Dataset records
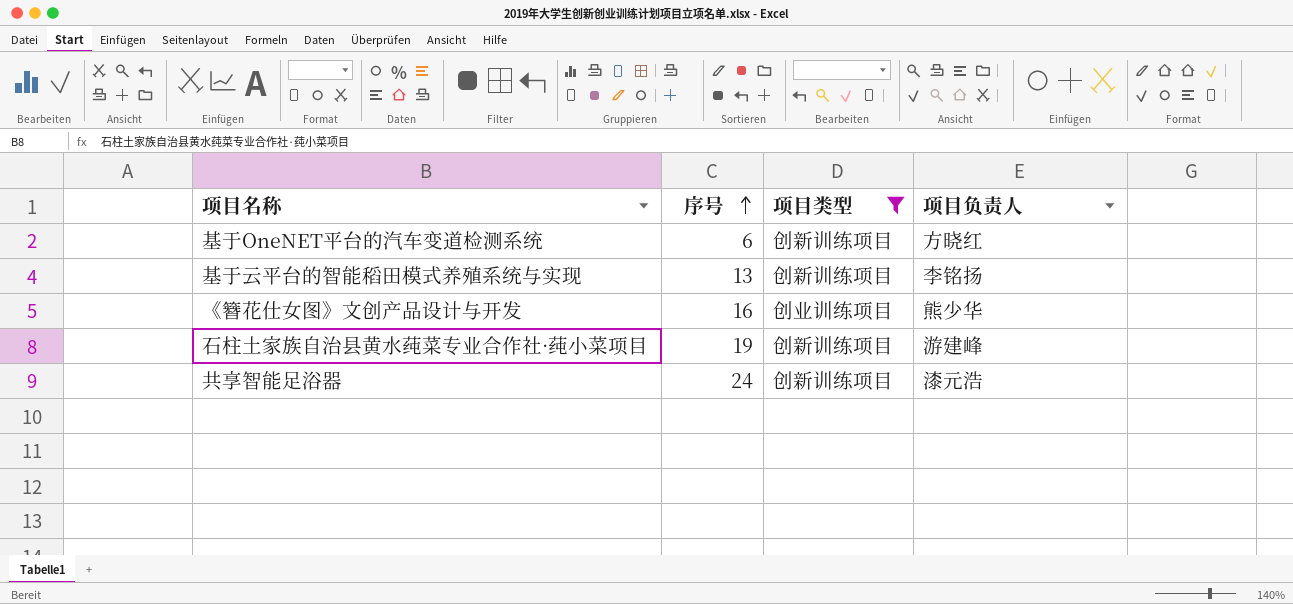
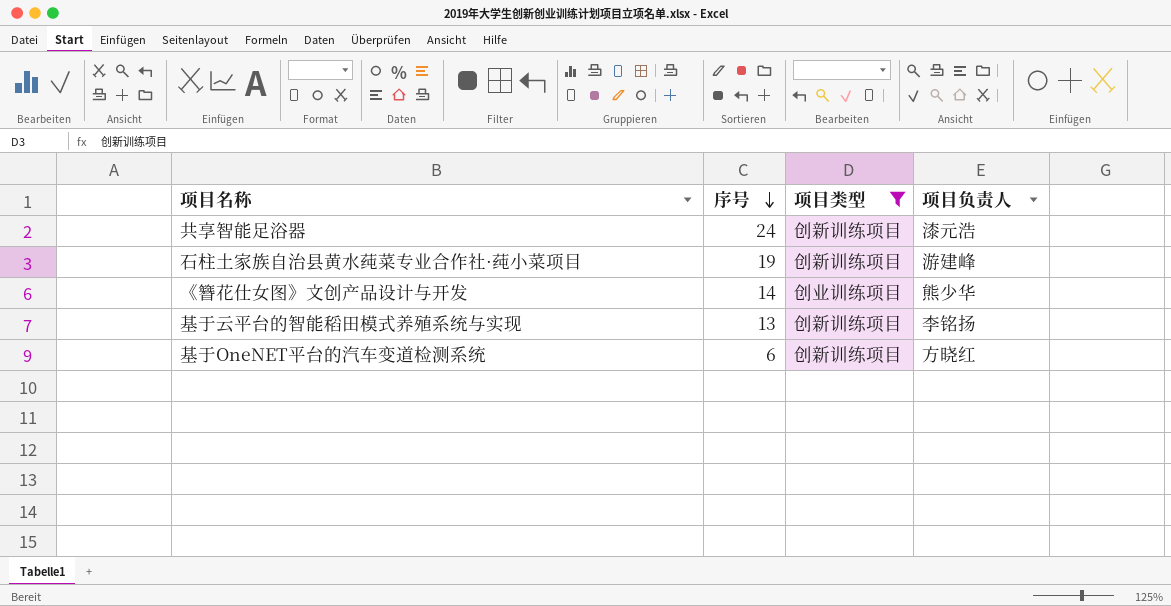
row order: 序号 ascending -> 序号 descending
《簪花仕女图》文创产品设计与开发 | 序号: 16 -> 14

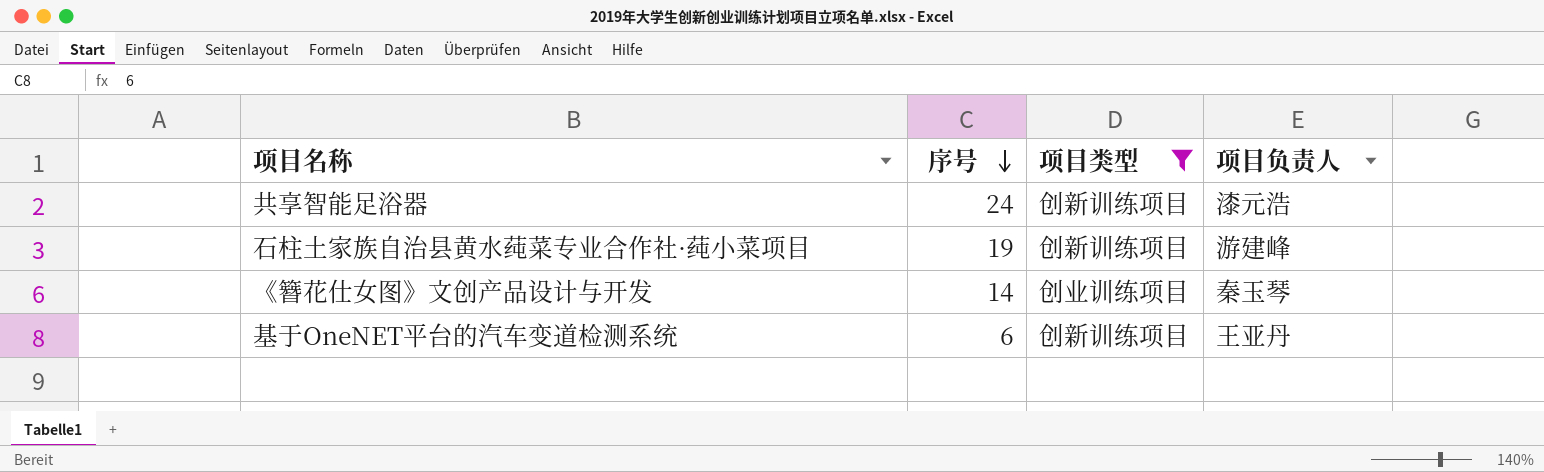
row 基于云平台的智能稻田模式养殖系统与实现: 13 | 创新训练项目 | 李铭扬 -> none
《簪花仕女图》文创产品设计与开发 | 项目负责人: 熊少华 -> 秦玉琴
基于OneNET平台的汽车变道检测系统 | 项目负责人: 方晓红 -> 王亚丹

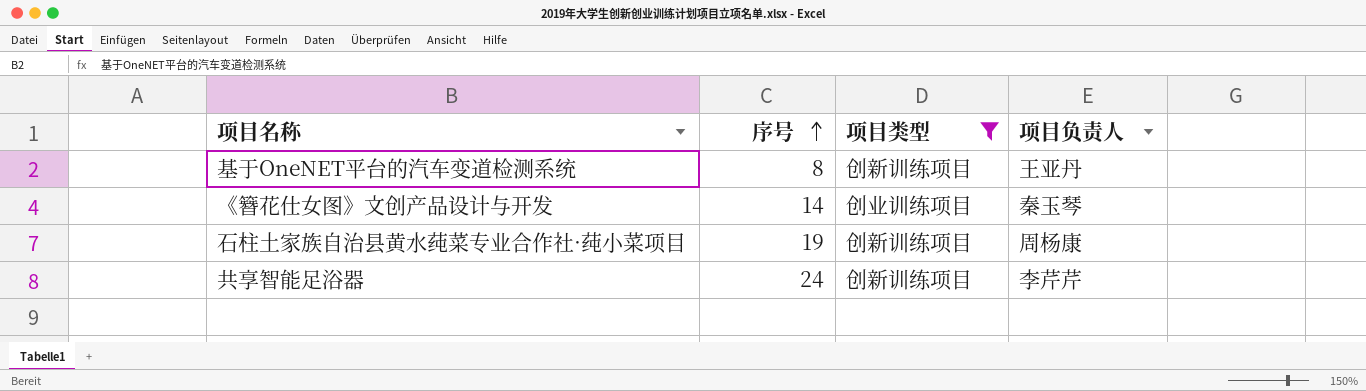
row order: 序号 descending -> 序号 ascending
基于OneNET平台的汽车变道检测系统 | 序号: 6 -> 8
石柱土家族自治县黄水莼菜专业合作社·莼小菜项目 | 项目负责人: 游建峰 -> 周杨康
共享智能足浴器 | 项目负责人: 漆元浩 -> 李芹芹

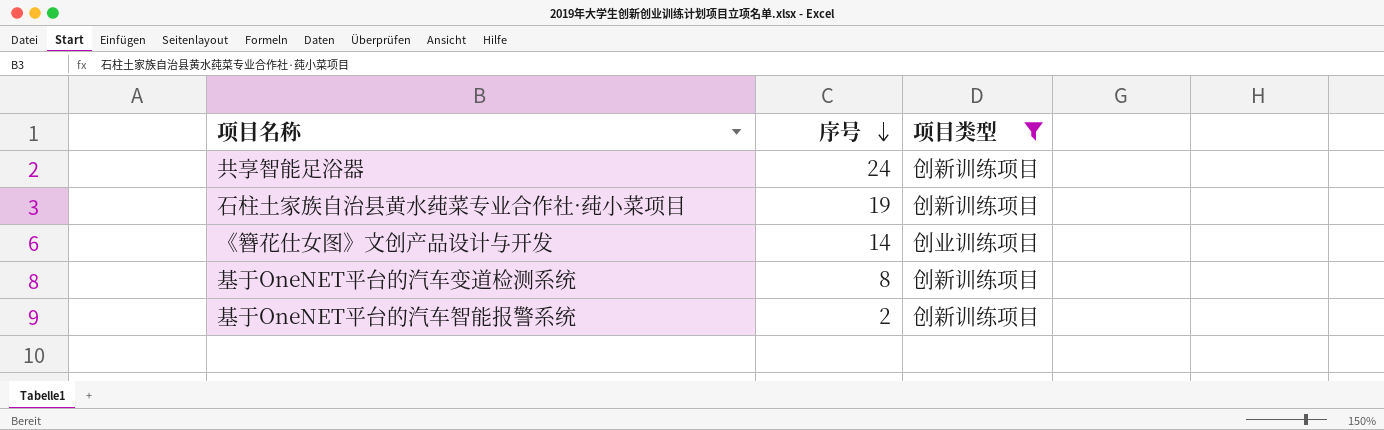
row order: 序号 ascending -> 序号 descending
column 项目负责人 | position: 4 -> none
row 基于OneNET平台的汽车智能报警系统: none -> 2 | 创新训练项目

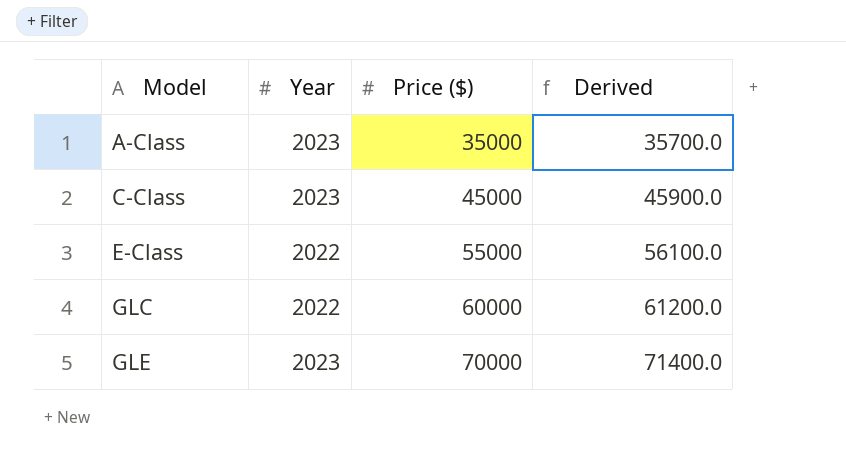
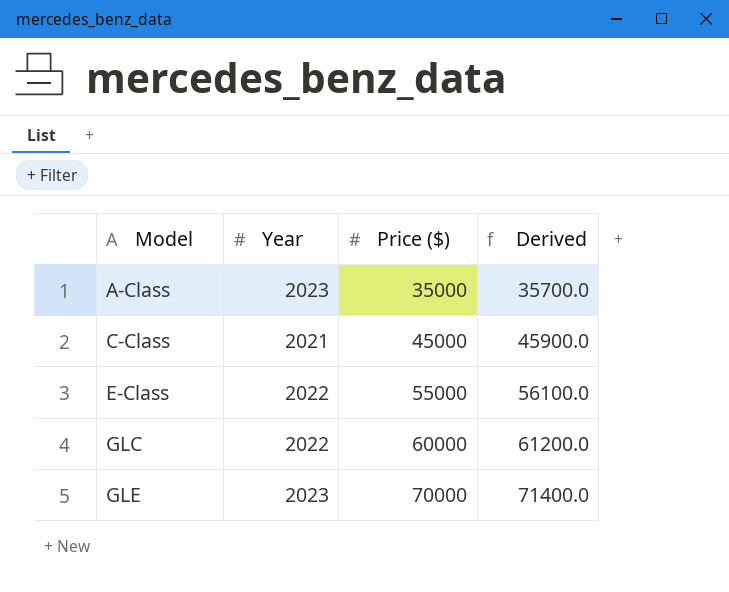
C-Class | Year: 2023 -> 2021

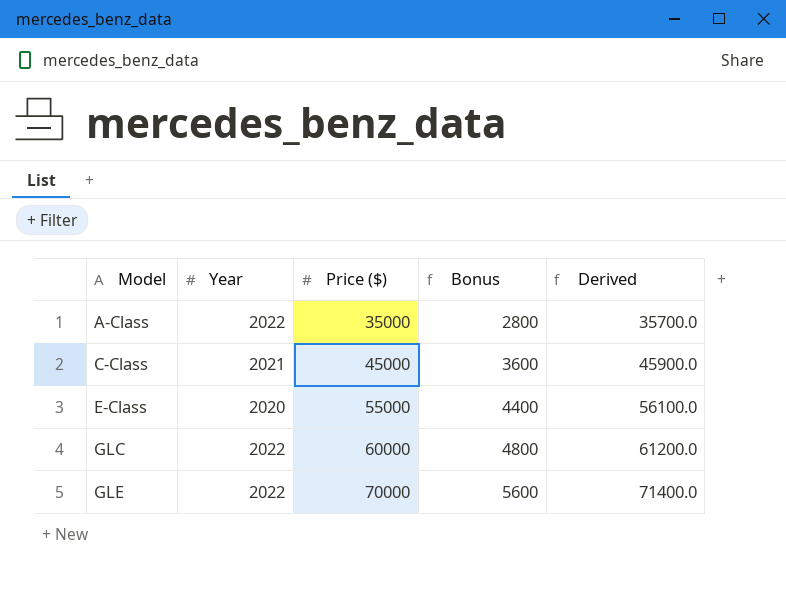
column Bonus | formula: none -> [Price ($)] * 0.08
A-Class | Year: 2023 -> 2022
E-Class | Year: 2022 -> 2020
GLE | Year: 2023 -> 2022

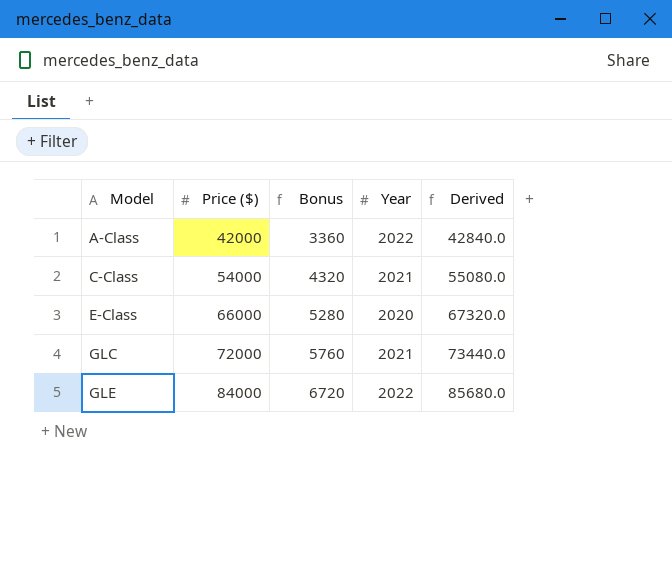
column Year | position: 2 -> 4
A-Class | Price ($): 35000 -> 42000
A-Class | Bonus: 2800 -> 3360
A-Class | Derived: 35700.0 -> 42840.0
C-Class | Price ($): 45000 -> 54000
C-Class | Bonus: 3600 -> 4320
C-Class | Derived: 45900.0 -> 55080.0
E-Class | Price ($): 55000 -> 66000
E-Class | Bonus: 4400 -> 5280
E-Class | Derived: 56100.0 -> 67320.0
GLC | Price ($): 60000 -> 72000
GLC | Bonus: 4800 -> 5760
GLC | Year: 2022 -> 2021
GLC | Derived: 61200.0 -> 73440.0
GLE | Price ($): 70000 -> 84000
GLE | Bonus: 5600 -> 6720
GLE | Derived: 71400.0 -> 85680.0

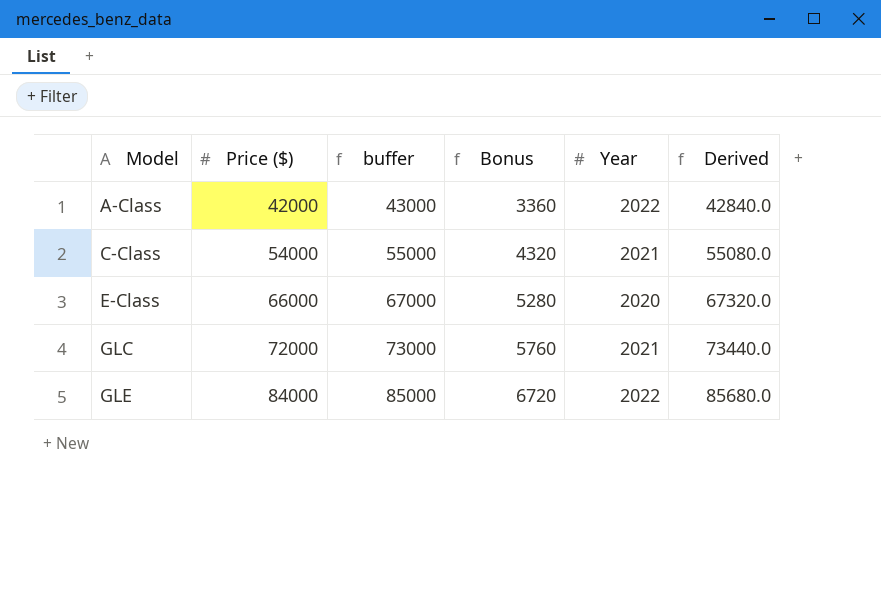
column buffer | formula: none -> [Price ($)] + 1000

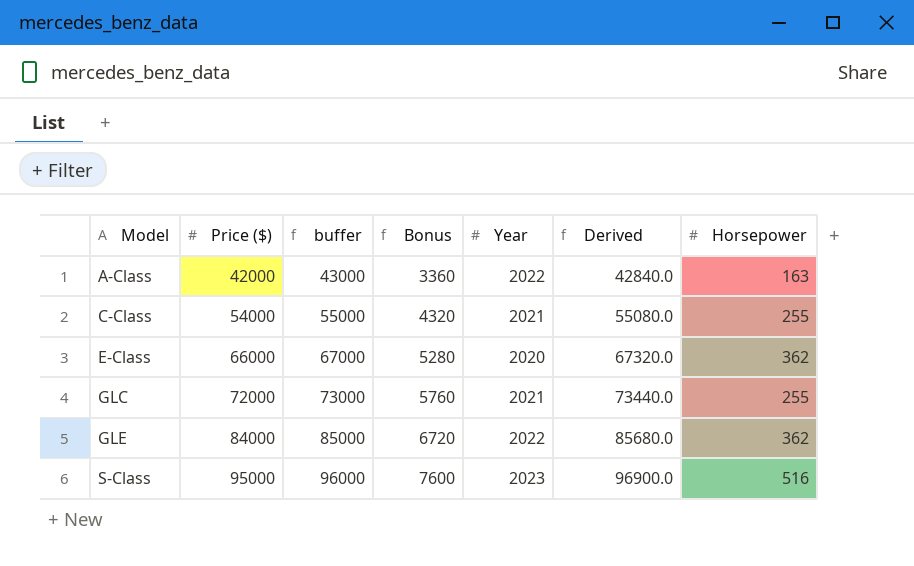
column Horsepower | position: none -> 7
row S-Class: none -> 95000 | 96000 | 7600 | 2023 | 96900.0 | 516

### Task prompt
The answer is the run of lines from the one with "column buffer |" through the final line of the data, copied exactly, and nothing else; no pictures.

### Problem solution
column buffer | formula: none -> [Price ($)] + 1000

column Horsepower | position: none -> 7
row S-Class: none -> 95000 | 96000 | 7600 | 2023 | 96900.0 | 516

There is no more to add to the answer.